▸ EXERCISE
All of the data below should be printed again word for word, pictures excluded.

▸ AVAILABLE DATA
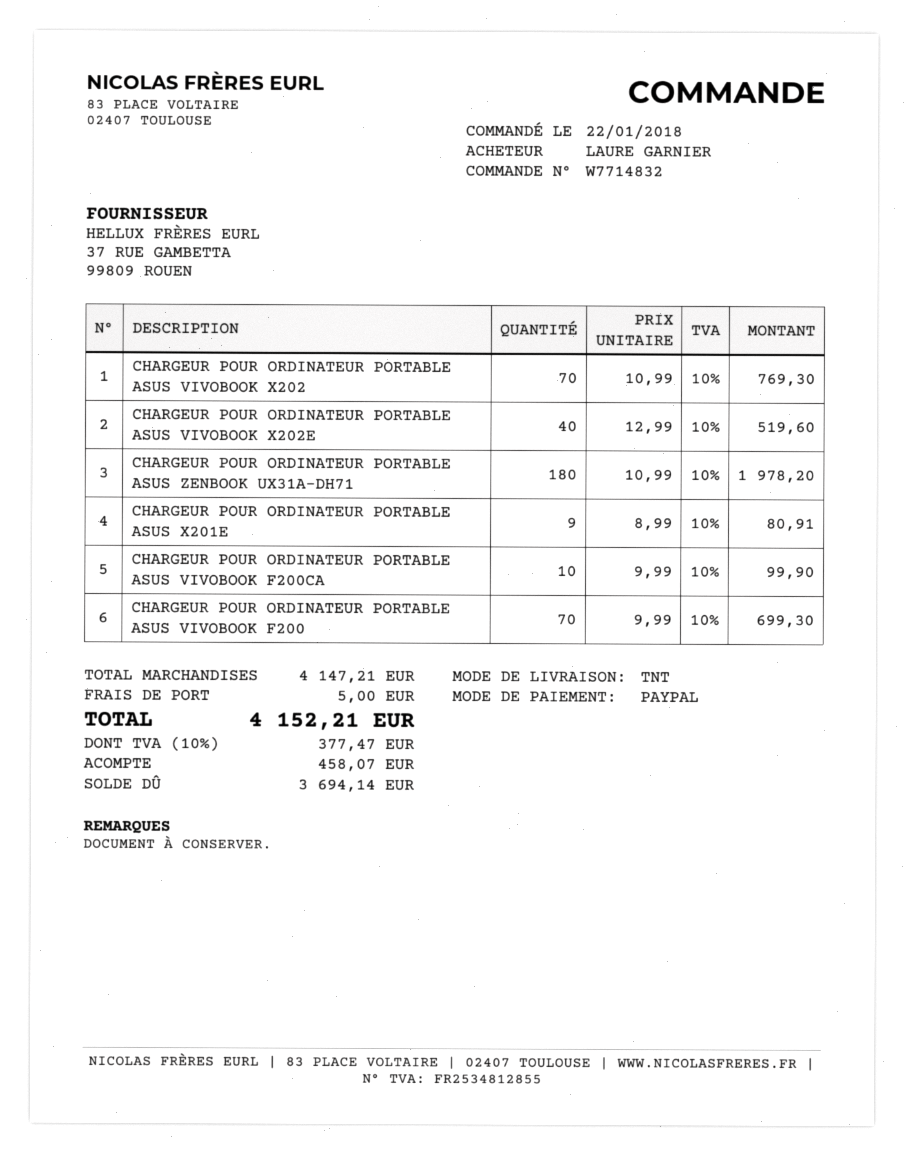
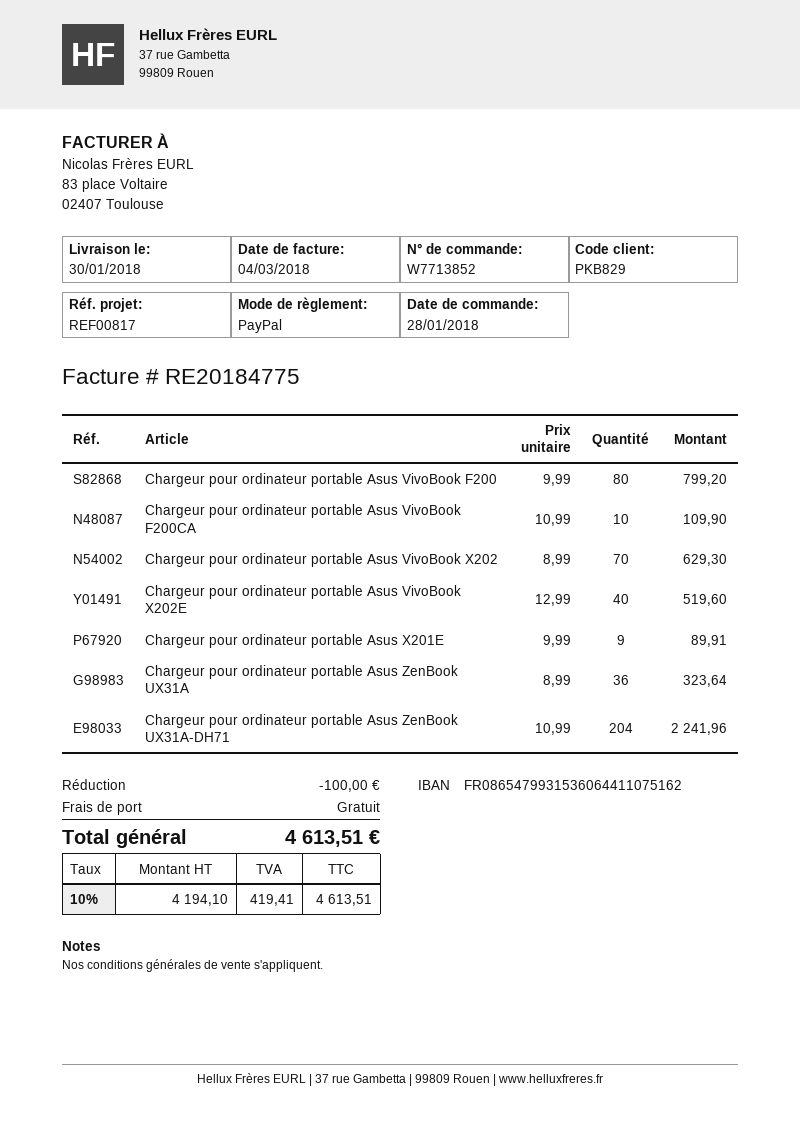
order number: W7714832 -> W7713852
order date: 2018-01-22 -> 2018-01-28
CHARGEUR POUR ORDINATEUR PORTABLE ASUS VIVOBOOK X202: 70 x 10.99 = 769.30 -> 70 x 8.99 = 629.30
CHARGEUR POUR ORDINATEUR PORTABLE ASUS ZENBOOK UX31A-DH71: 180 x 10.99 = 1978.20 -> 204 x 10.99 = 2241.96
CHARGEUR POUR ORDINATEUR PORTABLE ASUS X201E: 9 x 8.99 = 80.91 -> 9 x 9.99 = 89.91
CHARGEUR POUR ORDINATEUR PORTABLE ASUS VIVOBOOK F200CA: 10 x 9.99 = 99.90 -> 10 x 10.99 = 109.90
CHARGEUR POUR ORDINATEUR PORTABLE ASUS VIVOBOOK F200: 70 x 9.99 = 699.30 -> 80 x 9.99 = 799.20
Chargeur pour ordinateur portable Asus ZenBook UX31A: none -> 36 x 8.99 = 323.64
discount: none -> 100.00
shipping: 5.00 -> 0.00
tax: 10% = 377.47 -> 10% = 419.41
total: 4152.21 -> 4613.51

▸ EXPECTED ANSWER
order number: W7714832 -> W7713852
order date: 2018-01-22 -> 2018-01-28
CHARGEUR POUR ORDINATEUR PORTABLE ASUS VIVOBOOK X202: 70 x 10.99 = 769.30 -> 70 x 8.99 = 629.30
CHARGEUR POUR ORDINATEUR PORTABLE ASUS ZENBOOK UX31A-DH71: 180 x 10.99 = 1978.20 -> 204 x 10.99 = 2241.96
CHARGEUR POUR ORDINATEUR PORTABLE ASUS X201E: 9 x 8.99 = 80.91 -> 9 x 9.99 = 89.91
CHARGEUR POUR ORDINATEUR PORTABLE ASUS VIVOBOOK F200CA: 10 x 9.99 = 99.90 -> 10 x 10.99 = 109.90
CHARGEUR POUR ORDINATEUR PORTABLE ASUS VIVOBOOK F200: 70 x 9.99 = 699.30 -> 80 x 9.99 = 799.20
Chargeur pour ordinateur portable Asus ZenBook UX31A: none -> 36 x 8.99 = 323.64
discount: none -> 100.00
shipping: 5.00 -> 0.00
tax: 10% = 377.47 -> 10% = 419.41
total: 4152.21 -> 4613.51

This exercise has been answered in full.